Approximately 70 students ranging in ages from 5 to 16 came together at the AIDB campuses in Talladega for the summer camps. In addition to fun, arts and sports, camp programming included classes in technology, literacy, analytical skills and activities bolstering creativity, mobility assessments, life skills, food preparation, equestrian therapy and more.
Camp serves a dual purpose of giving young people a chance to engage in enriching activities on their level while making similarly-abled friends and also giving AIDB schools a chance to show what opportunities can be realized when students are cultured in an environment which caters to their specific needs. Students’ eyes are opened to new assistive technologies and skills that they can then take home to educate their own families and friends while benefitting from the expertise of AIDB staff and educators.
At ASB, “The rest of the summer we work, so I look forward to the camp because we get to have fun all week!” said Dr. Sandra Ware.
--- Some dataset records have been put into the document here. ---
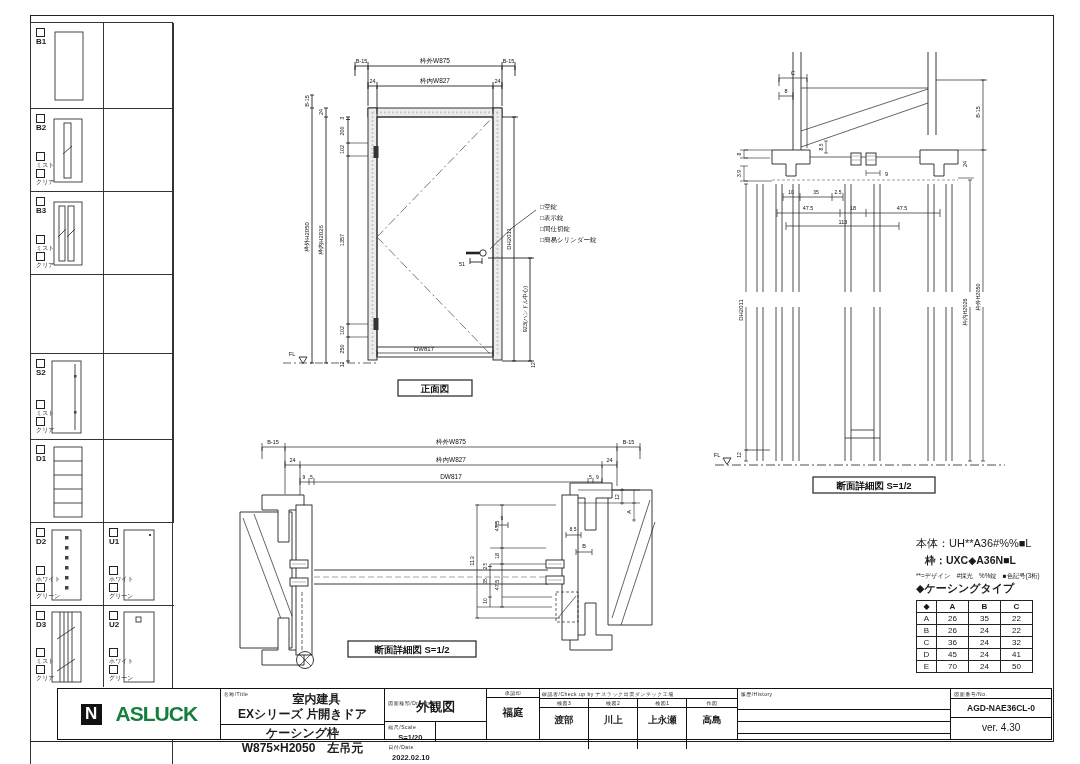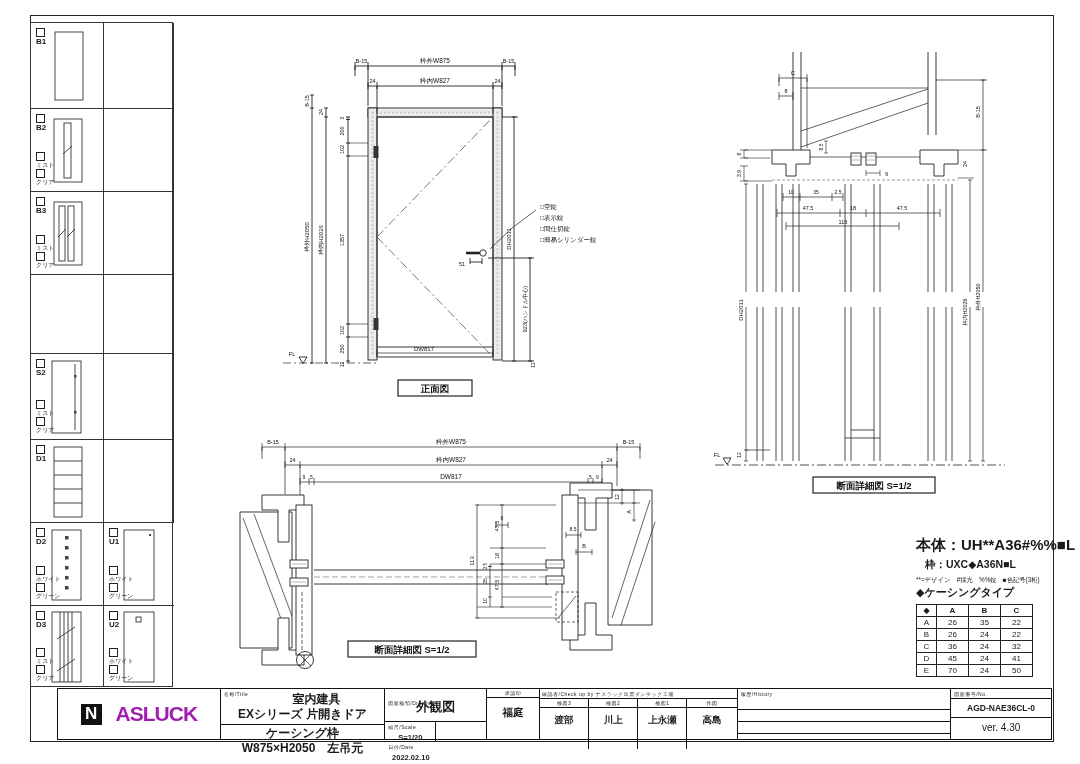"B1" #sidebar { height: 665px -> 743px }
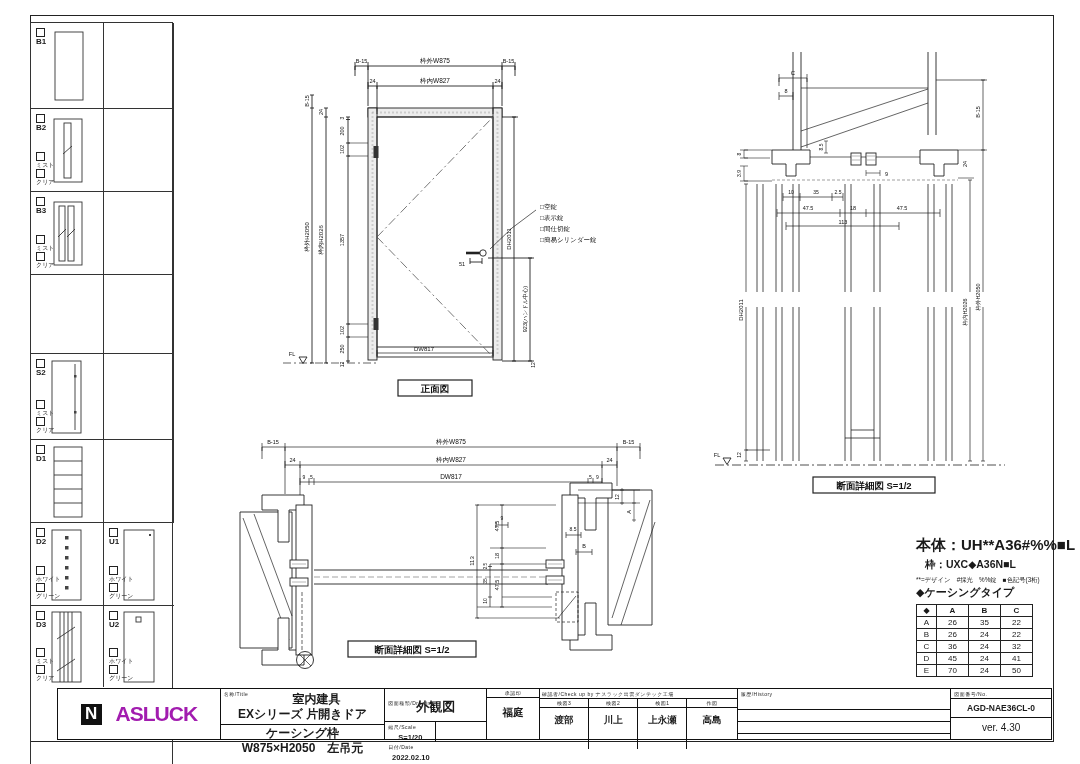"本体：UH**A36#%%■L" .spec-l1 { font-size: 15px -> 11px; font-weight: bold -> normal }
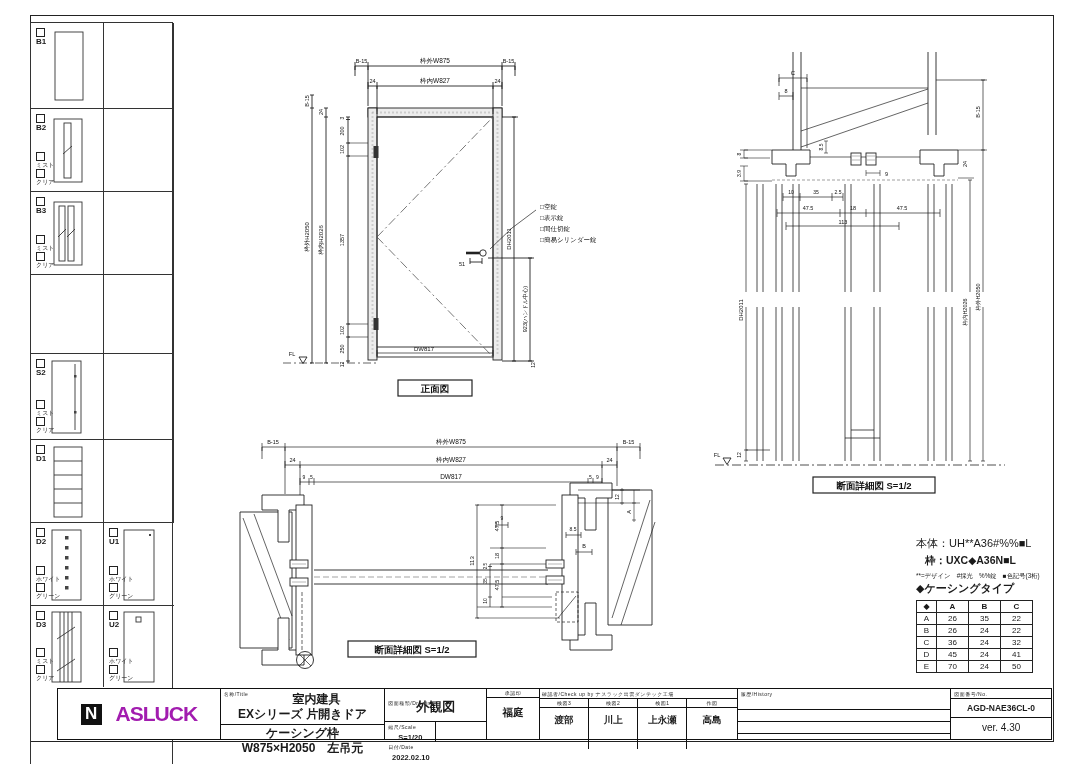"ASLUCK" .logo-rest { color: #a21caf -> #15803d }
Students who usually are resigned to the bleachers became the stars on the sports fields and in the classroom.
“The students who enjoy music, drama and other things typically do not get to be the students cast as lead actors in the drama production or performing on the sports teams in their regular public schools,” Ware said, “But those are the kinds of things that our summer campers get to do.”
Steel City Jump Park, Anniston Museum of Natural History and Alabama Splash Adventure were a few of the special trips taken by the Alabama School for the Deaf (ASD) campers. Other activities included a visit in the ASD library from Kendra Burn of the Camp McDowell Animal Program where certain brave students dared to get up close and personal with some serpentine reptiles and birds of prey. Wednesday afternoon consisted of blueberry picking at Homestead Farms where, after returning to campus, the students enjoyed blueberry smoothies – the literal “fruits” of their labor!
Campers at the Alabama School for the Blind particularly enjoyed a trip to the Trussville Playstation that began in the afternoon and continued until late Thursday night.
Helen Keller School (HKS) hosted more than a half dozen campers at their annual Summer Assessment Camp. Student campers who are admitted to this special camp are deaf, blind or DeafBlind and have at least one other challenge and attend vision and audiology clinics during the week. Certified teachers evaluate the individual campers throughout the week for such things as academic, residential, daily living and social skills to evaluate potential for admittance as a regular school year student at HKS. Students enjoy a week packed with swimming and water activities, art and fine motor activities, music therapy and visits to the MGH Equestrian Center and local parks.
Campers who will return to their hometown public schools this fall hope to return to camp next summer.
Camper Randi Platt, 14, of Mobile stated, “Camp is my favorite. I love this school. I come every summer that I get the chance.” Her answer when asked what was her favorite part: “Everything.”
Established in 1858, the Alabama Institute for Deaf and Blind is America’s most comprehensive provider of education and services to people who are blind, deaf, deaf-blind or have multiple disabilities. Through five campuses in Talladega and eight Regional Centers throughout the state, AIDB provides services to over 23,500 people per year.